Lograr un estado de preparación en recursos
Sin dudas esto contribuirá a desarrollar la resiliencia en una organización, aunque claramente deberá ser balanceado lo que está en inventario, de aquello que puede ser fácilmente obtenido de los proveedores. Un caso especial lo constituye la preparación en aquellos recursos necesarios para enfrentar eventos negativos serios si llegasen a ocurrir, generalmente este tipo de recursos tendrán un papel destacado primero en el enfrentamiento, o sea en la limitación de las consecuencias directas, y posteriormente en la recuperación.
Cuando se mencionan recursos hay que tener en cuenta que los mismos también implican personas preparadas y con conocimientos de qué hacer.
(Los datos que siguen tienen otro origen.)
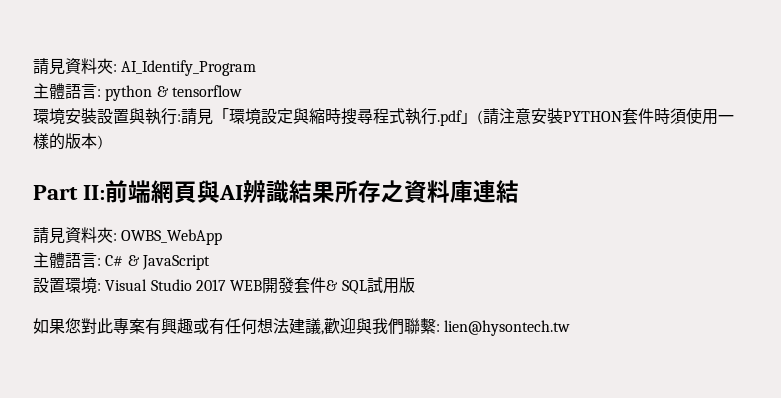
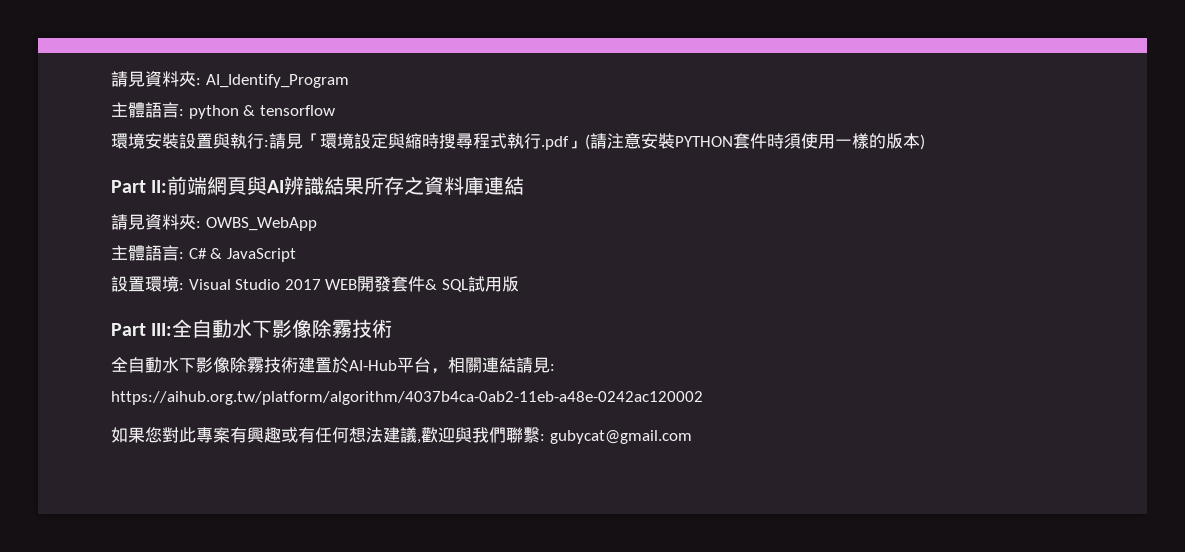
(415, 285) none -> [111,319,393,338] [111,357,555,374] [111,391,703,405] // Part III:全自動水下影像除霧技術 // 全自動水下影像除霧技術建置於AI-Hub平台，相關連結請見: https://aihub.org.tw/platform/algorithm/4037b4ca-0ab2-11eb-a48e-0242ac120002
[444,320,571,336] lien@hysontech.tw -> [549,430,692,444] gubycat@gmail.com

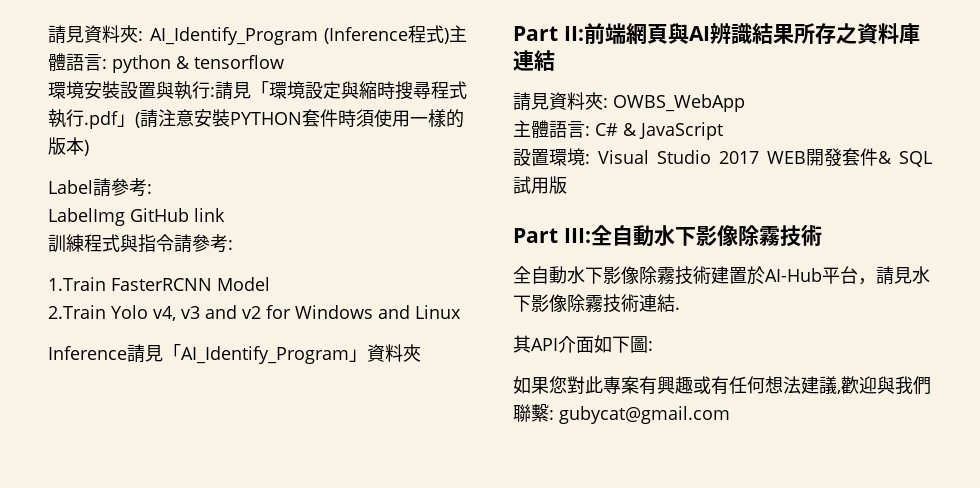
(349, 81) // -> [324,25,449,44] (Inference程式)
(925, 142) none -> [48,178,152,197] [48,208,225,226] [48,234,233,253] [48,277,270,291] [48,305,461,321] [48,344,421,364] // Label請參考: // LabelImg GitHub link // 訓練程式與指令請參考: // 1.Train FasterRCNN Model // 2.Train Yolo v4, v3 and v2 for Windows and Linux // Inference請見「AI_Identify_Program」資料夾
[448,357,555,373] [111,391,703,405] 相關連結請見: https://aihub.org.tw/platform/algorithm/4037b4ca-0ab2-11eb-a48e-0242ac120002 -> [876,266,930,285] [513,294,680,313] [513,335,653,353] 請見水下影像除霧技術連結. // 其API介面如下圖:

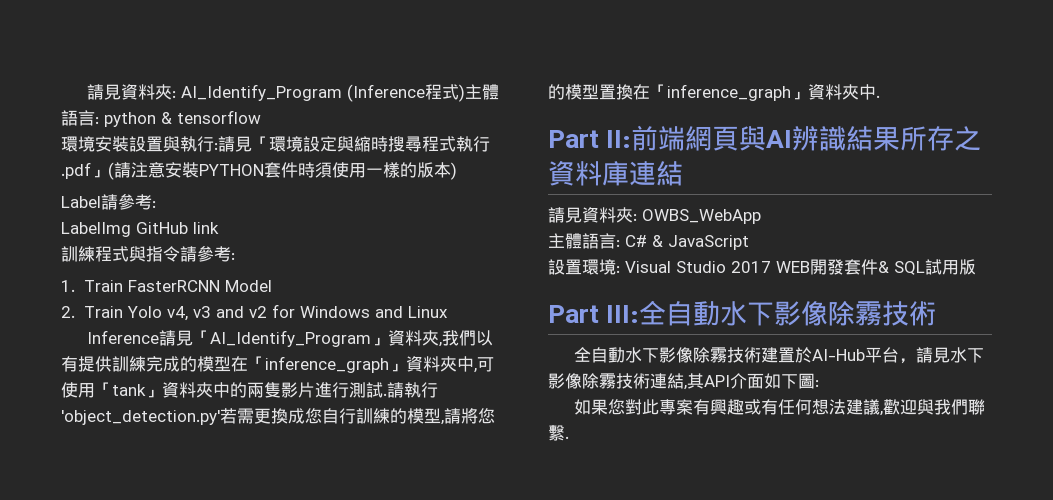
[48,277,106,291] 1.Train -> [61,280,123,292] 1. Train
[48,305,106,319] 2.Train -> [61,306,123,318] 2. Train
(421, 353) none -> [438,330,493,347] [61,356,494,373] [61,382,438,398] [61,408,495,425] [548,84,880,101] ,我們以有提供訓練完成的模型在「inference_graph」資料夾中,可使用「tank」資料夾中的兩隻影片進行測試.請執行'object_detection.py'若需更換成您自行訓練的模型,請將您的模型置換在「inference_graph」資料夾中.
[675,307,680,310] . // -> [684,385,687,390] ,
[549,406,730,424] : gubycat@gmail.com -> [565,436,569,439] .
Lograr un estado de vigilancia organizacional
Este estado debe en primer lugar traducirse en una no complacencia con lo logrado, por ejemplo que no disminuyan las acciones preventivas ni las inversiones, aun cuando no hay historia reciente de incidentes. Tan pronto como se crea que se ha hecho ya lo máximo, se comienza el camino del retroceso. Es
bien conocido el tema de los riesgos latentes o la teoría de los riesgos patógenos. Un sistema establemente seguro, continuamente necesita ser mantenido en todos los órdenes, pues hay una tendencia inevitable hacia la degradación del mismo y los riesgos funcionan como los microorganismos patógenos residentes en nuestro cuerpo: están presentes y no se evidencian mientras el sistema no les dé oportunidad, pero tan pronto se afecte el “sistema inmune”, ahí aparecerán y provocarán enfermedades. Los signos que informen acerca de la necesidad de intervención, bien sea para sustituir una parte de una máquina,
como para adecuar un proceso de investigación de desviaciones, deben ser reconocidos y la organización deberían formalizar los procesos para hacerlo.
Como conclusión la Ingeniería de la Resiliencia está más enfocada hacia los aspectos cognitivos y organizacionales, hoy es aún más cualitativa que cuantitativa en los métodos que propone. Uno de los retos es definir mediciones e indicadores específicos tanto cuantitativos como cualitativos de sus diferentes atributos.
Básicamente mejorar la resiliencia en las organizaciones significa desarrollar los comportamientos relacionados con las competencias que la caracterizan: capacidad de detección, capacidad de anticipación y capacidad de acción preventiva.